How to complete this task:
Filter these entries down to the lines that hold the word "none", and show each of them.
── Material shown
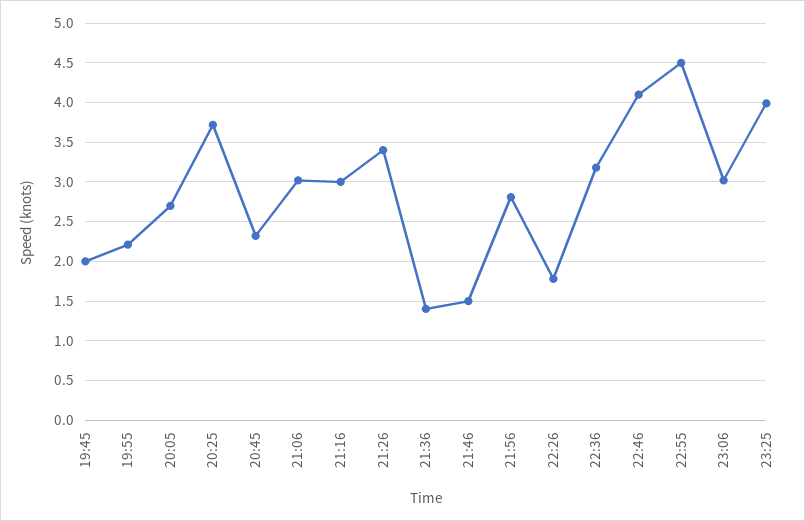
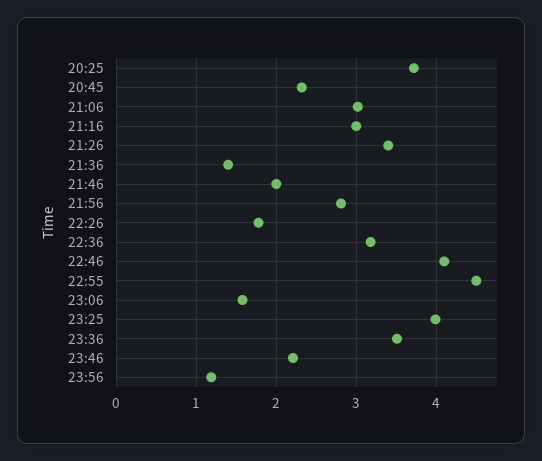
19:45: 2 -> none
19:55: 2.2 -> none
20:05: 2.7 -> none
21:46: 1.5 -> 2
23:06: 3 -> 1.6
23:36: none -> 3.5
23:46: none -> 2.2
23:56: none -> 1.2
────
── Material shown
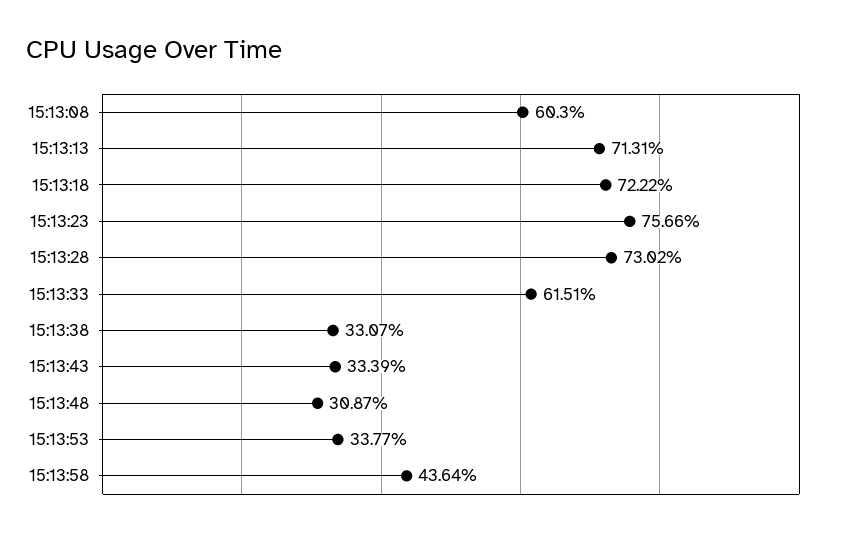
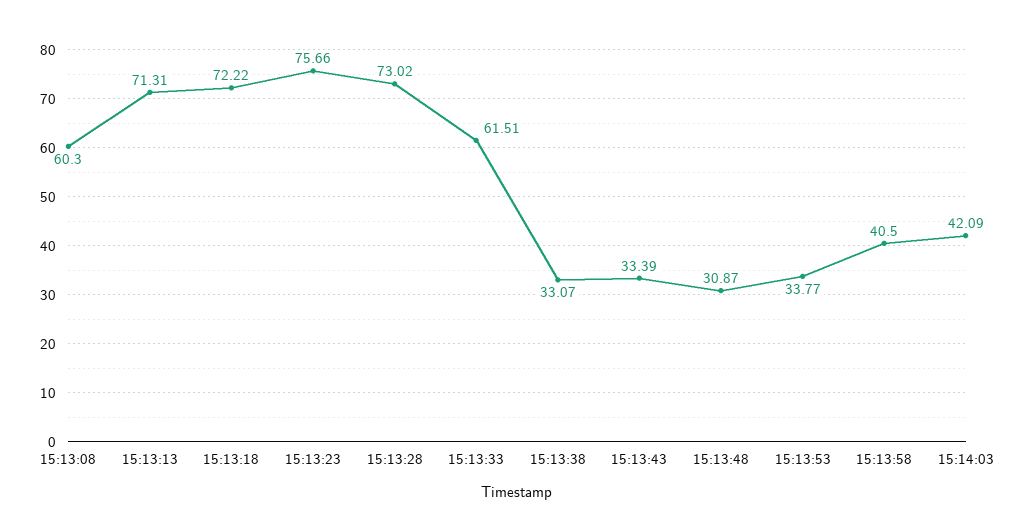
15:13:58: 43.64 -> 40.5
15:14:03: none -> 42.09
────
Response area:
19:45: 2 -> none
19:55: 2.2 -> none
20:05: 2.7 -> none
23:36: none -> 3.5
23:46: none -> 2.2
23:56: none -> 1.2
15:14:03: none -> 42.09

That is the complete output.